Recorded information:
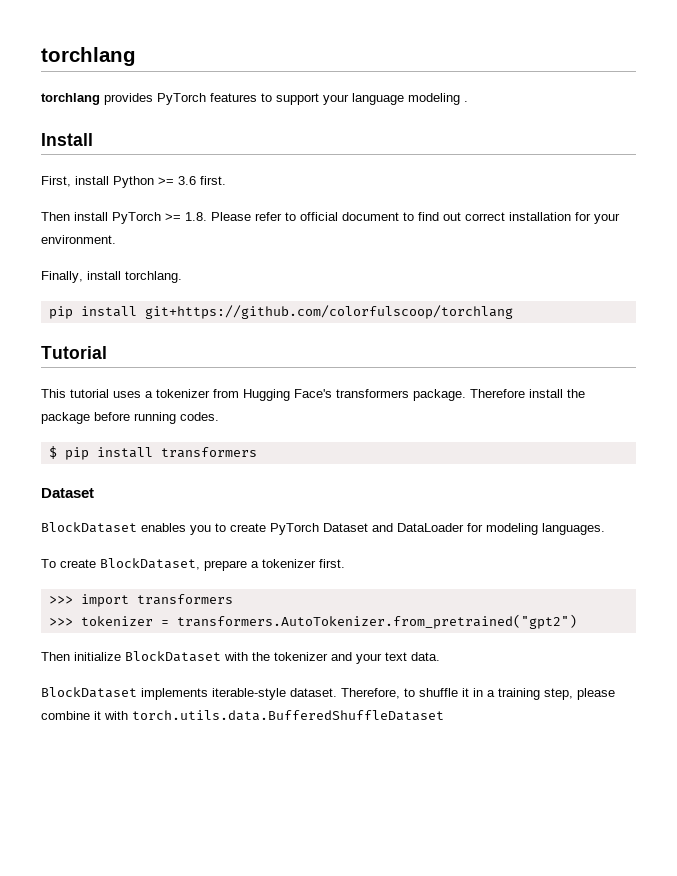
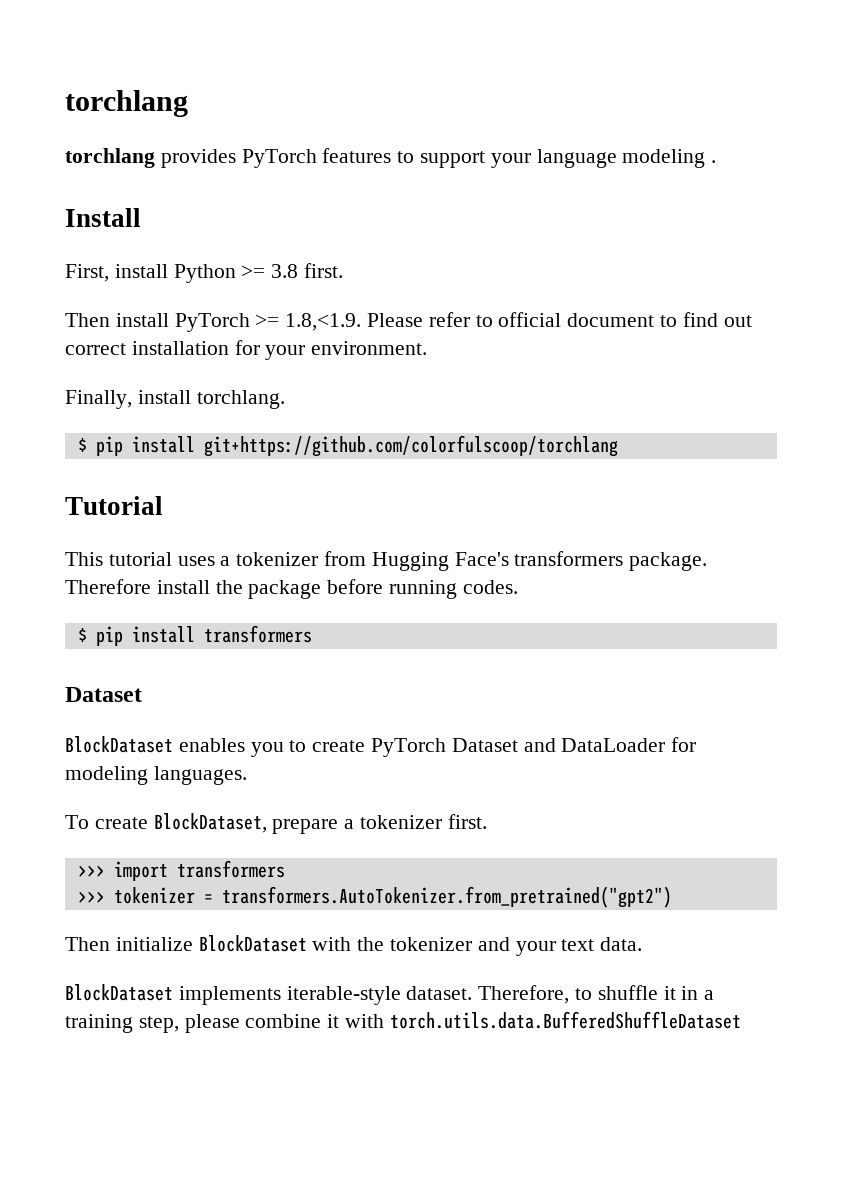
[178,176,196,185] 3.6 -> [271,264,299,278] 3.8
[185,212,207,221] 1.8. -> [285,313,362,331] 1.8,<1.9.
(182, 277) none -> [77,438,87,452] $

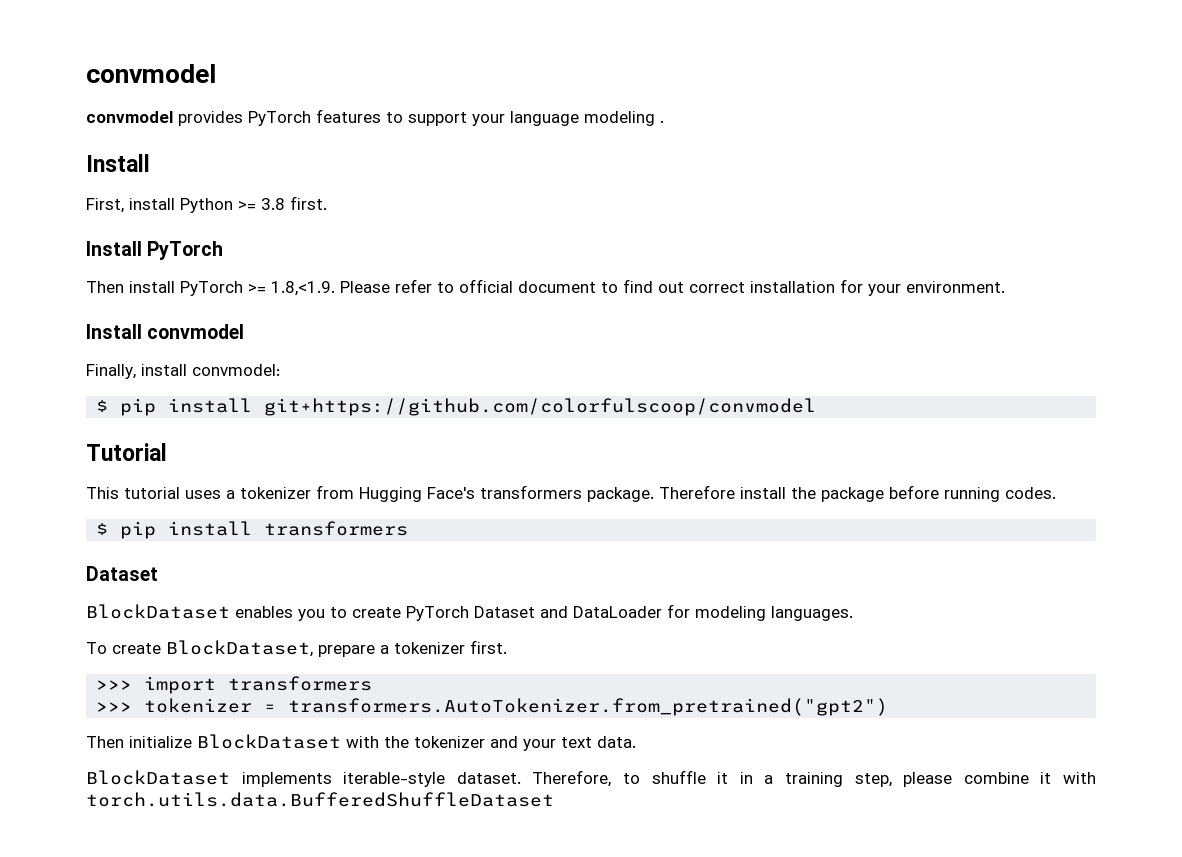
[65,90,188,117] [65,148,155,168] torchlang // torchlang -> [86,64,216,83] [86,111,173,123] convmodel // convmodel
(344, 270) none -> [86,241,224,260] // Install PyTorch
(428, 348) none -> [86,324,245,339] // Install convmodel
[196,390,285,409] [77,435,618,457] torchlang. // $ pip install git+https://github.com/colorfulscoop/torchlang -> [192,364,280,376] [96,398,817,416] convmodel: // $ pip install git+https://github.com/colorfulscoop/convmodel

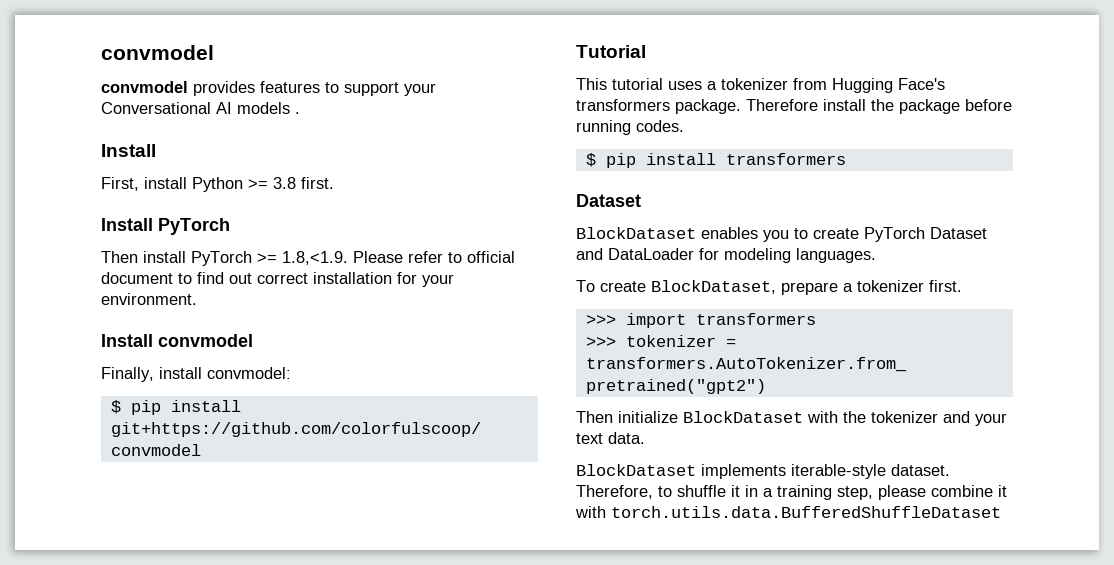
[248,111,311,126] PyTorch -> (255, 88) none
[510,111,655,126] language modeling -> [101,102,290,114] Conversational AI models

Problem statement: Report every line of the records that contains the word "none".

Written response:
(182, 277) none -> [77,438,87,452] $
(344, 270) none -> [86,241,224,260] // Install PyTorch
(428, 348) none -> [86,324,245,339] // Install convmodel
[248,111,311,126] PyTorch -> (255, 88) none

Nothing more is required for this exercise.